Problems

Michael thinks of a number no less than \(1\) and no greater than \(1000\). Victoria is only allowed to ask questions to which Michael can answer “yes” or “no” (Michael always tells the truth). Can Victoria figure out which number Michael thought of by asking \(10\) questions?

Can the equality \(K \times O \times T = U \times W \times E \times N \times H \times Y\) be true if the numbers from 1 to 9 are substituted for letters instead of the letters? Different letters correspond to different numbers.

Deep in a forest there is a small town of talking animals. Elephant, Crocodile, Rabbit, Monkey, Bear, Heron and Fox are friends. They each have a landline telephone and each two telephones are connected by a wire. How many wires were required?

In a room, there are 85 balloons – red and blue ones. It is known that: 1) at least one of the balls is red, 2) from each arbitrarily chosen pair of balls at least one is blue. How many red balls are there in the room?

Liz is 8 years older than Natasha. Two years ago Liz’s age was 3 times greater than Natasha’s. How old is Liz?

When Gulliver came to Lilliput, he found that there all things were exactly 12 times shorter than in his homeland. Can you say how many Lilliputian matchboxes fit into one of Gulliver’s matchboxes?

There are 6 locked suitcases and 6 keys to them. At the same time, it is not known to which suitcase each key fits. What is the smallest number of attempts you need to make in order to open all the suitcases for sure? And how many attempts will it take there are not 6 but 10 keys and suitcases?

If the Humpbacked Horse does not eat or sleep for seven days, it will lose its magical powers. Suppose he did not eat or sleep for a week. What should he do first of all by the end of the seventh day – eat or sleep, so as not to lose powers?
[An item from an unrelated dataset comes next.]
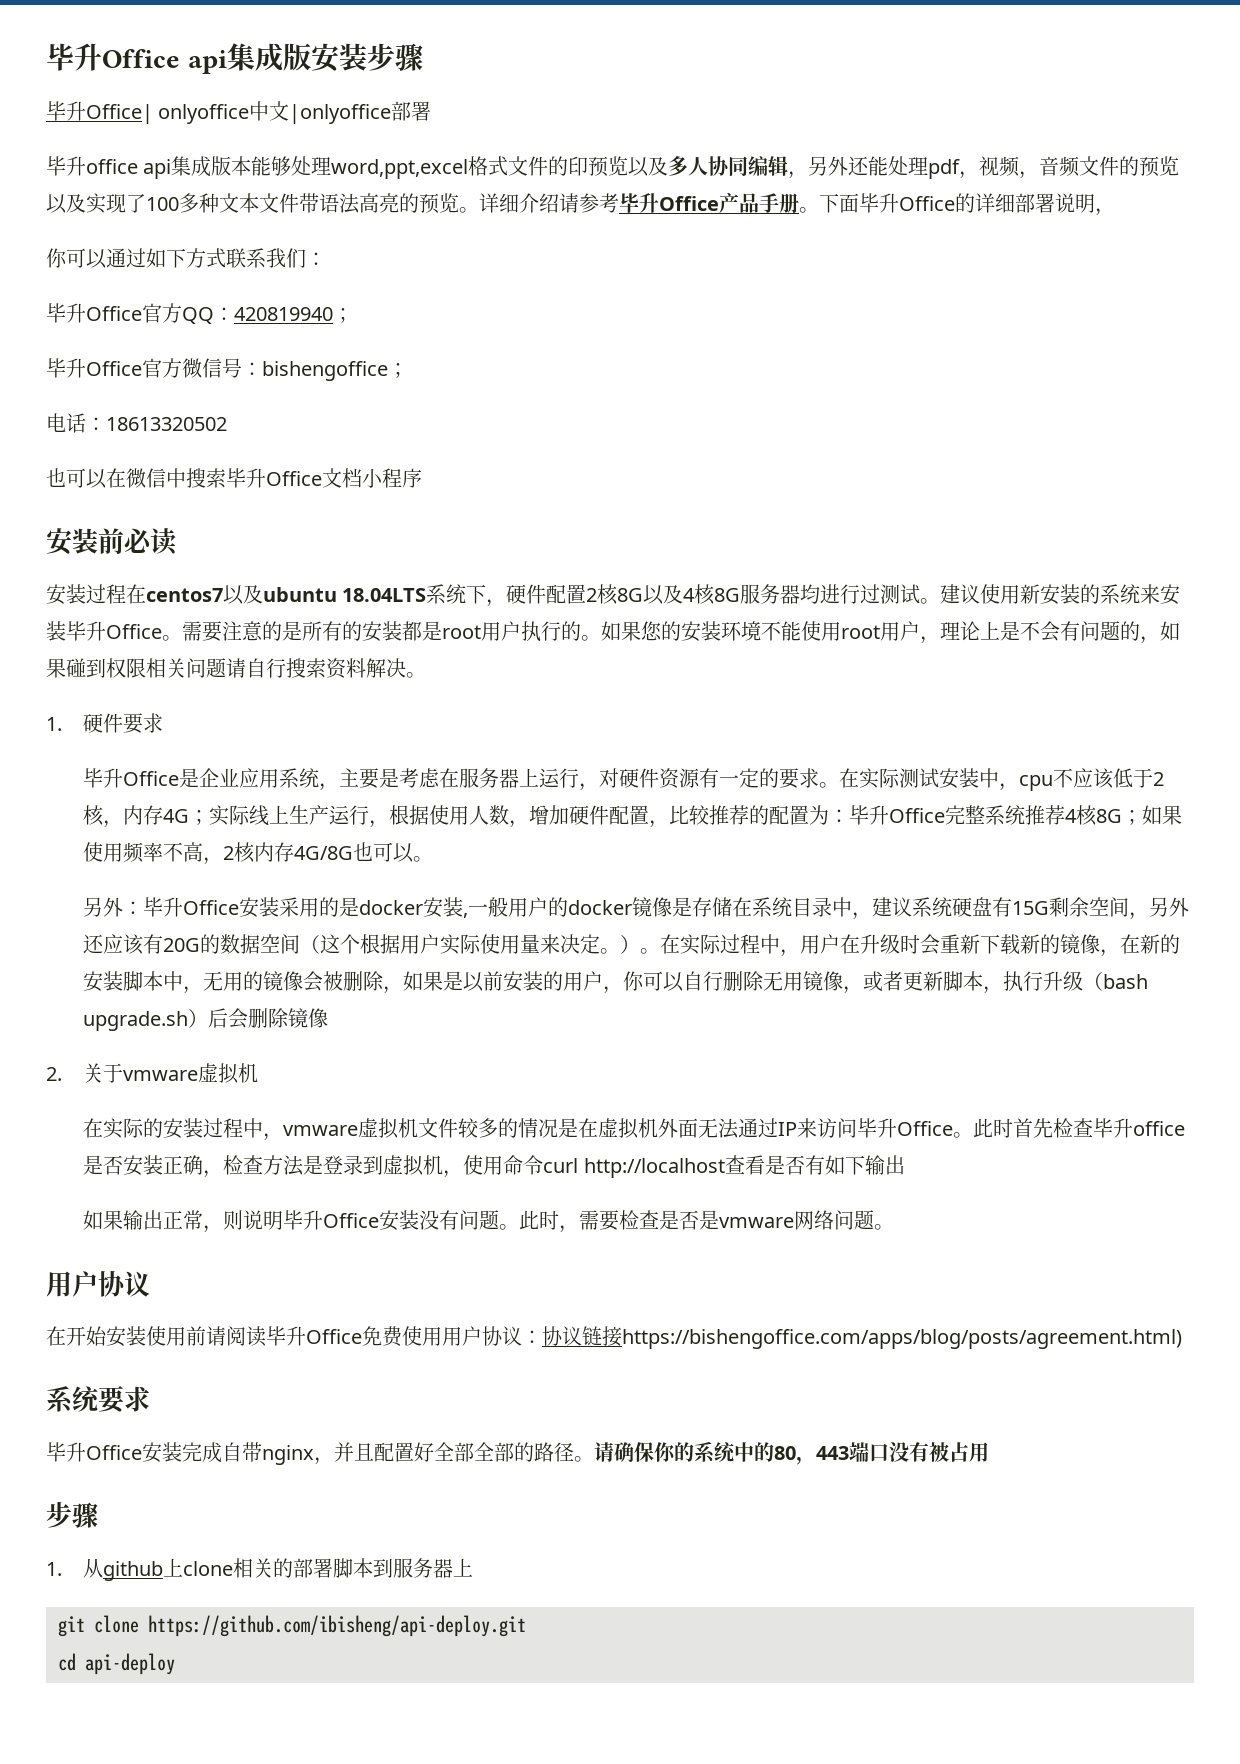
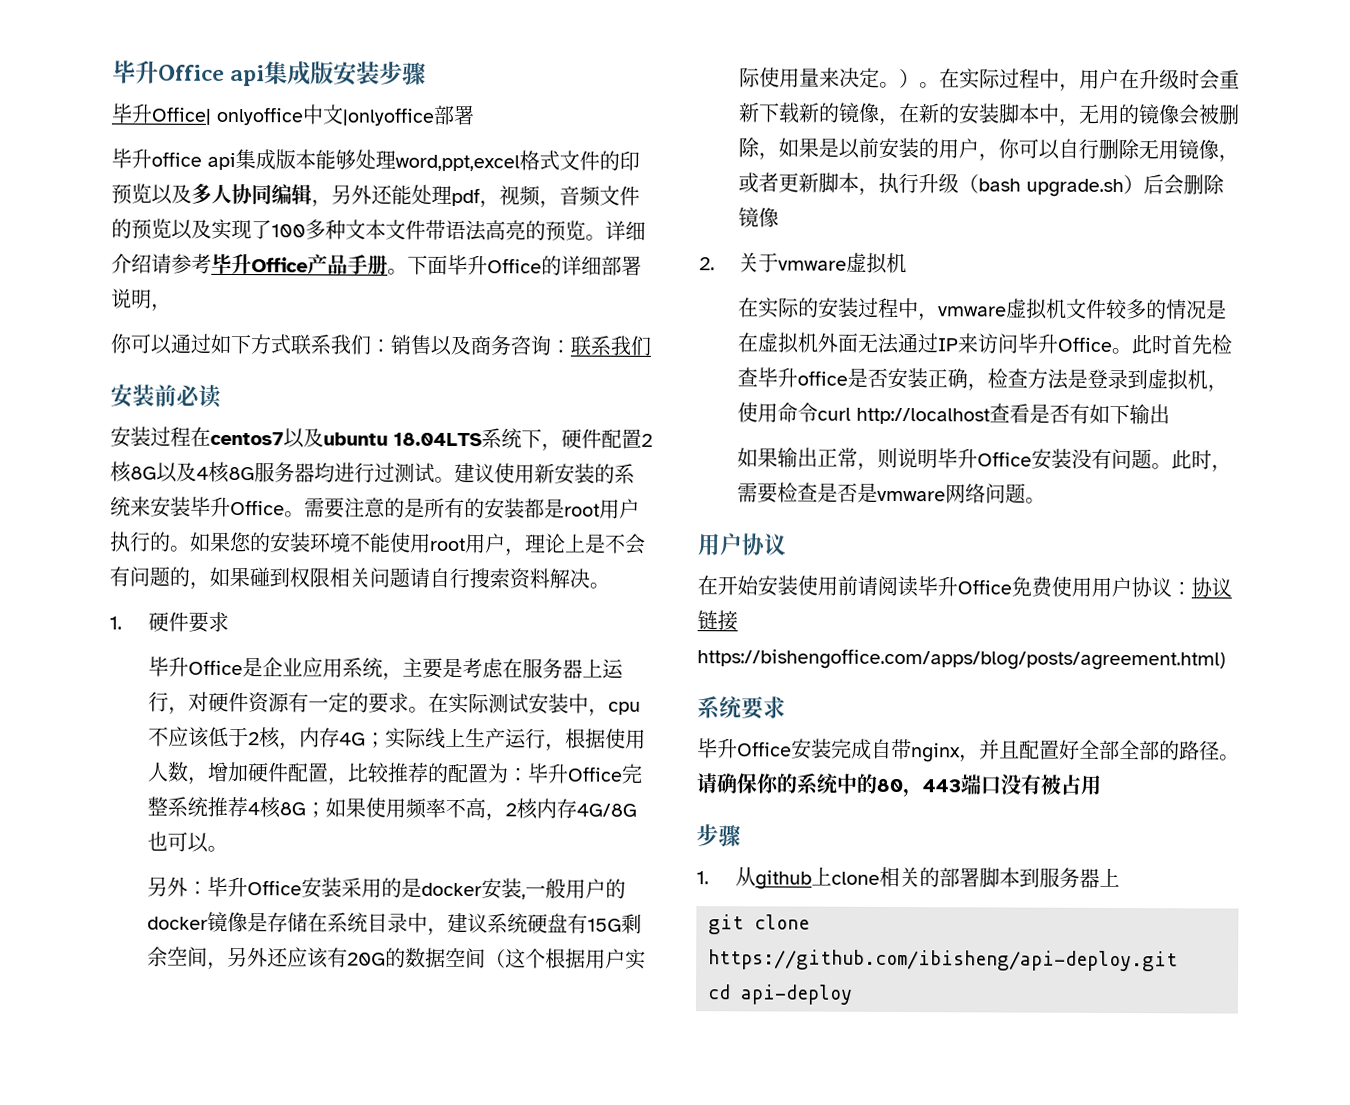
[46,303,353,324] [46,358,408,381] [46,413,227,433] [46,468,422,489] // 毕升Office官方QQ：420819940； // 毕升Office官方微信号：bishengoffice； // 电话：18613320502 // 也可以在微信中搜索毕升Office文档小程序 -> [390,334,651,356] 销售以及商务咨询：联系我们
Decipher the following rebus (see the figure). Despite the fact that only two figures are known here, and all others are replaced by asterisks, the example can be restored.

The parliament of a certain country has two houses with an equal number of members. In order to make a decision on an important issue all the members voted and there were no abstentions. When the chairman announced that the decision had been taken with a 23-vote advantage, the opposition leader declared that the results had been rigged. How did he know it?